それだけ言うと、手を振ってダーラントはドアを出た。無論、後にはザルゼも続いた。


ギルドを出るとザルゼが尋ねた。


「ワザとか?

あの内容を聞かせてたかったのだろう。アノ者達に…」


その問いかけにダーラントは、ニヤッとしただけで答えない。


「な、『デセルト布団店』へ行って土産を買おう。

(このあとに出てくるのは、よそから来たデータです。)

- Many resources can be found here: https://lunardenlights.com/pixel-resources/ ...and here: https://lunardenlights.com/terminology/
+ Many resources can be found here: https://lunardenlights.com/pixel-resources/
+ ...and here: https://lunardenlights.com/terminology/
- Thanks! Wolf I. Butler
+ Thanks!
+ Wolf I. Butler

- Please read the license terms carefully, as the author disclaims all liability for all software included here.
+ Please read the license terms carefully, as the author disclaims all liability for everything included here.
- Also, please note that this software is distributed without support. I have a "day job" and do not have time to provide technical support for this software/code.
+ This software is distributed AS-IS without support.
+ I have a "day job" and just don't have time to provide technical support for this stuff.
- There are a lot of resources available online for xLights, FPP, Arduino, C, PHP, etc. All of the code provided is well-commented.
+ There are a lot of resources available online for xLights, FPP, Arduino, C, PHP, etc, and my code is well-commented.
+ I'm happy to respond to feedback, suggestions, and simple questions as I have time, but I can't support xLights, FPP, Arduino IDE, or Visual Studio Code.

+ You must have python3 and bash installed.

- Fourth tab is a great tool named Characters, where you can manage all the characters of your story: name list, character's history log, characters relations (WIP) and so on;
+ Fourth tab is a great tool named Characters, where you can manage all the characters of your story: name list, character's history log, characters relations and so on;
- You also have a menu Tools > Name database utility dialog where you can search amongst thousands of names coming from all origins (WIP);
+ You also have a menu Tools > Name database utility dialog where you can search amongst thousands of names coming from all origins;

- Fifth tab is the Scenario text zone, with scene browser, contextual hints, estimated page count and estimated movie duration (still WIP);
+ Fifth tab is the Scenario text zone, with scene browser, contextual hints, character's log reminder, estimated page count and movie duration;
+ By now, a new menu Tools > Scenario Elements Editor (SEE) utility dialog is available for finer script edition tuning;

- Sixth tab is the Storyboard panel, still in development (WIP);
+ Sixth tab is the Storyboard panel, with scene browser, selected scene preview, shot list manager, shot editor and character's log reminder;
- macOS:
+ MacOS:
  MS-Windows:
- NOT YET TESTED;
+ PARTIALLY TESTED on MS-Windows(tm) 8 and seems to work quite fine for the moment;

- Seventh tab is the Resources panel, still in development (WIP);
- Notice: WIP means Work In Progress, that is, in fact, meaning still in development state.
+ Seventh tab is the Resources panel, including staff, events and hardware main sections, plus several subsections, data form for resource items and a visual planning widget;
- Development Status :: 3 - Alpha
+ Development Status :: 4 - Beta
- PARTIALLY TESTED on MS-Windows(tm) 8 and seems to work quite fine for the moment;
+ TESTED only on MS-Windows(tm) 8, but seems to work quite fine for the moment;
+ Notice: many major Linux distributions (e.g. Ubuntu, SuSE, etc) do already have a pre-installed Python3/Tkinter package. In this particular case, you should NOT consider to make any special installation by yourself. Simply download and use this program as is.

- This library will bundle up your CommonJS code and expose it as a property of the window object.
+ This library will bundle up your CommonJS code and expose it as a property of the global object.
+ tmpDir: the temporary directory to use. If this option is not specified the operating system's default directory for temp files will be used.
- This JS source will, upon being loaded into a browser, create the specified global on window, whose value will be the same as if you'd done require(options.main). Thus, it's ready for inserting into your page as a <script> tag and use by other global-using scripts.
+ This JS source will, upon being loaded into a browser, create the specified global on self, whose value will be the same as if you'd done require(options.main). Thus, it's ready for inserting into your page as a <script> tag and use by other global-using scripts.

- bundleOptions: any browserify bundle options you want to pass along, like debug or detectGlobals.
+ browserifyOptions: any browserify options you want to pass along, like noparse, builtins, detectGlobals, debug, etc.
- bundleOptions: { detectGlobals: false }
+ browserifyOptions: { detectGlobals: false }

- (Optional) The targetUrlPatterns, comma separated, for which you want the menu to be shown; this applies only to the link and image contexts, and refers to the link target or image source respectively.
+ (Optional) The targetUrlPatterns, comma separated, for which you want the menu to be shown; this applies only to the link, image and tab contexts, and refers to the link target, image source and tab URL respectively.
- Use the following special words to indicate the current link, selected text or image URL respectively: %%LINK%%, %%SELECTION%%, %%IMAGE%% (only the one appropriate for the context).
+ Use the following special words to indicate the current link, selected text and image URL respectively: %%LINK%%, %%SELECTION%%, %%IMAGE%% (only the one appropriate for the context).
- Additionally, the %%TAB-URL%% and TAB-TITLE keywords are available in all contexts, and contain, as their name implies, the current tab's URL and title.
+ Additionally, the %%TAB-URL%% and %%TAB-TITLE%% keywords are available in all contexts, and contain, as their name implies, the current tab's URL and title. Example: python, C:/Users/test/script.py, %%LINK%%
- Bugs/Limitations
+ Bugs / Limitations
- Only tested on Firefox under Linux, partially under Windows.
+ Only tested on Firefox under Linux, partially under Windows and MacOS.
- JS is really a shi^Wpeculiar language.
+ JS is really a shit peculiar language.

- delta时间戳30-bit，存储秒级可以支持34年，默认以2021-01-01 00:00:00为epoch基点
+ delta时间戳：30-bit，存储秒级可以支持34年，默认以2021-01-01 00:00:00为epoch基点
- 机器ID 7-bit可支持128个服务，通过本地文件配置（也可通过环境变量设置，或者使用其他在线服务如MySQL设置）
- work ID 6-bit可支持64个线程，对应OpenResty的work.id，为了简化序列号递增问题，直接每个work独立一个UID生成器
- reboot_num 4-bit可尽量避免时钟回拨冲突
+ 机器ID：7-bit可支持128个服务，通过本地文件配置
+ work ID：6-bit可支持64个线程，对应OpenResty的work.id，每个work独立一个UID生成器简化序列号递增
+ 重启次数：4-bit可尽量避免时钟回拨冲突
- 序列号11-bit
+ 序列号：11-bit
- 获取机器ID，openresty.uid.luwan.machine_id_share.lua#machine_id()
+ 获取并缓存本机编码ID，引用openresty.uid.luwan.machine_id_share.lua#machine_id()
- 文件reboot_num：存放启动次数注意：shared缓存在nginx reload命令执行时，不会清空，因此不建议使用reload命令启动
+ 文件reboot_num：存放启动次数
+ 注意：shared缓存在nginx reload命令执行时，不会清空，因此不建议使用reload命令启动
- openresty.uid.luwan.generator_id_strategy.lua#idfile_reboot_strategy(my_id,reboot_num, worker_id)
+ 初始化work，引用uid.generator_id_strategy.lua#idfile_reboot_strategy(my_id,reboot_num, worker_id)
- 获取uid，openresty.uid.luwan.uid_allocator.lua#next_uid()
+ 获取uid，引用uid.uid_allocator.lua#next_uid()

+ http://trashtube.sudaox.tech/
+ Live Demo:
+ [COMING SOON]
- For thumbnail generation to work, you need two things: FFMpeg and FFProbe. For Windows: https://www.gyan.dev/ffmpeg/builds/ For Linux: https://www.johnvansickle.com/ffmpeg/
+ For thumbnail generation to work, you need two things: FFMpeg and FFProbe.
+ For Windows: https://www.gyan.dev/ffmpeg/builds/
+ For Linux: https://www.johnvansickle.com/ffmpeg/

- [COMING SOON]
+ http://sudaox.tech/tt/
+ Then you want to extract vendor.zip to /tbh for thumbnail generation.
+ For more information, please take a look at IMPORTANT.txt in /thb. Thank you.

パパラヌのお気に入りの毛布さえ持っていけばまた中に入れてくれるさ!」


名案にニヤニヤするダーラントに、ため息をついてザルゼはその場を離れた。

自分もこの場にいるのが、バレたのだ。


首都に筒抜けになるのは、不味い。

取り敢えず部下達を動かす時だと街の外れへと急いだ。



ダーラントも『デセルト布団店』へ向かう。

店主に、土産を見繕って貰おうと…。



二人を影から見つめる者達は、三人。


それぞれを牽制し合いながら、主人への報告をとその場を離れた。


「ゼルグフ発見!」


その報を出そうと闇へ消えようとした瞬間!



ザザーー!!


そのまま影の中で倒れた。

誰にも気付かれず。



起きた時、その記憶は全く残っていまい。

自分が何者かも、含めて…、



ーオヤジ視点ー


大魔法を暫く振りに使うが、何だか楽チンだ。

我に返って魔法棒を見つめると、隙間に埋めた米粒がキラキラ光っていた。


は?

何が……デレンだな。

アイツの細工に違いない。


たぶん、タヌキとは関係ないはずだ。

そうだ。


その…はず…。



転移しても、魔力に問題はないな。

自分の魔力に違和感を覚えるほどの力が漲るとは…。


やはり、デレンの奴を問い詰めなくては…な!


それにしても、何だろう。

焦げ臭いな。


残り香か?



タヌキ…暖炉で火遊びなのか?

え?

ヤキイモとは?

ヤキオニギリ…。


タヌキは斬新な料理人だったのか?


だいぶ焼けているが。

いや、ほとんど焼けているが僅かに残っている部分は美味い。


いや、本当だ。


あ、デーレントめ。


食い意地の張ったやつだ。

あんな奴だったか…。


まあ、いいか。

アツカンというモノだけは、タヌキにやめてくれるように頼んだ。

何せ、沸騰したら酒は無くなるのだ。


キハツセイとか呟いているタヌキの寝床を見て驚いた。


あの気に入っていた毛布は?


まさか…気を使って。


ガックリしていると、どうやら接待の用意の途中だったようだ。


え?

俺の為?

あんなにお気に入りの毛布を貸してくれるというのか…タヌキよ。



タヌキの心遣いに感激しつつも、毛布を返すとやっぱり嬉しそうに受け取っていた。

よほど毛布はお気に入りなのだな。



そう思うと、魔石は少し惜しかったかなと初めて思ったな。

何せ、タヌキに最上級の毛布を探すのにガイは必要だったからな。




ガイなんて気にした事もなかったからな。

飯も食えれは良かったし。



明日にでも、『群れ』を探すか。

そのついでに狩りでもしようか…。


しかし…何かおかしい。


どうも、キナ臭いのだ。

もしかして、どこかに巨竜螢雷(キョリュウ)が出たとしたら。。